• **Aim of the task**
Take the line that contains "shipping: none -> 7.95" and all lines after it, up to and including the last line of the data, and write them out exactly; nothing else belongs in the answer.

[[ Records for processing open ]]

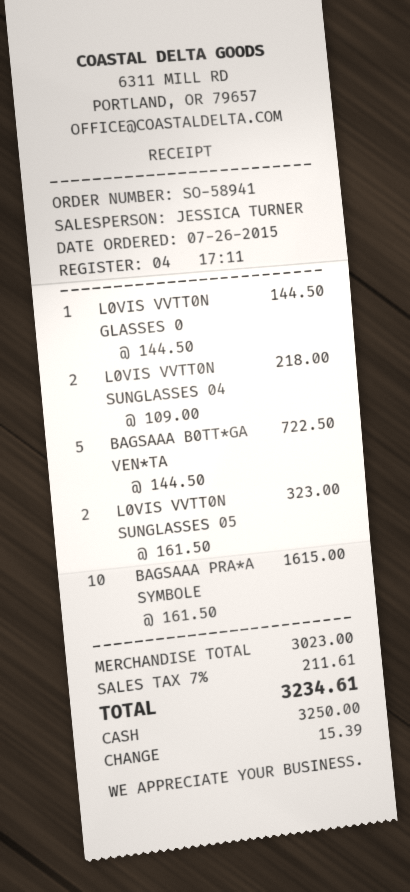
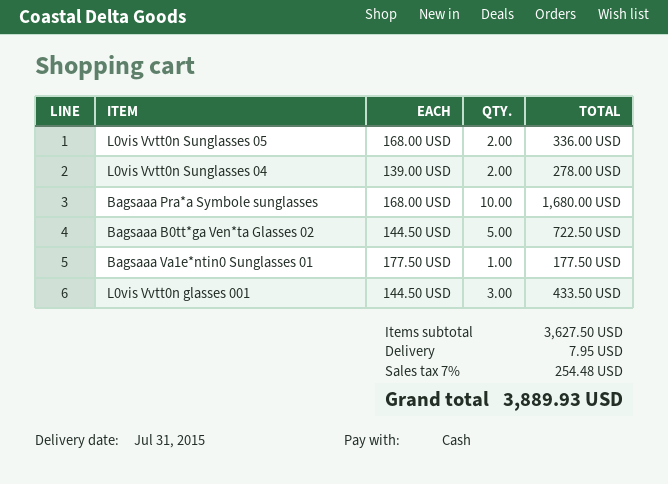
L0VIS VVTT0N GLASSES 0: 1 x 144.50 = 144.50 -> 3 x 144.50 = 433.50
L0VIS VVTT0N SUNGLASSES 04: 2 x 109.00 = 218.00 -> 2 x 139.00 = 278.00
L0VIS VVTT0N SUNGLASSES 05: 2 x 161.50 = 323.00 -> 2 x 168.00 = 336.00
BAGSAAA PRA*A SYMBOLE: 10 x 161.50 = 1615.00 -> 10 x 168.00 = 1680.00
Bagsaaa Va1e*ntin0 Sunglasses 01: none -> 1 x 177.50 = 177.50
subtotal: 3023.00 -> 3627.50
shipping: none -> 7.95
tax: 7% = 211.61 -> 7% = 254.48
total: 3234.61 -> 3889.93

[[ Records for processing closed ]]

• **Task result**
shipping: none -> 7.95
tax: 7% = 211.61 -> 7% = 254.48
total: 3234.61 -> 3889.93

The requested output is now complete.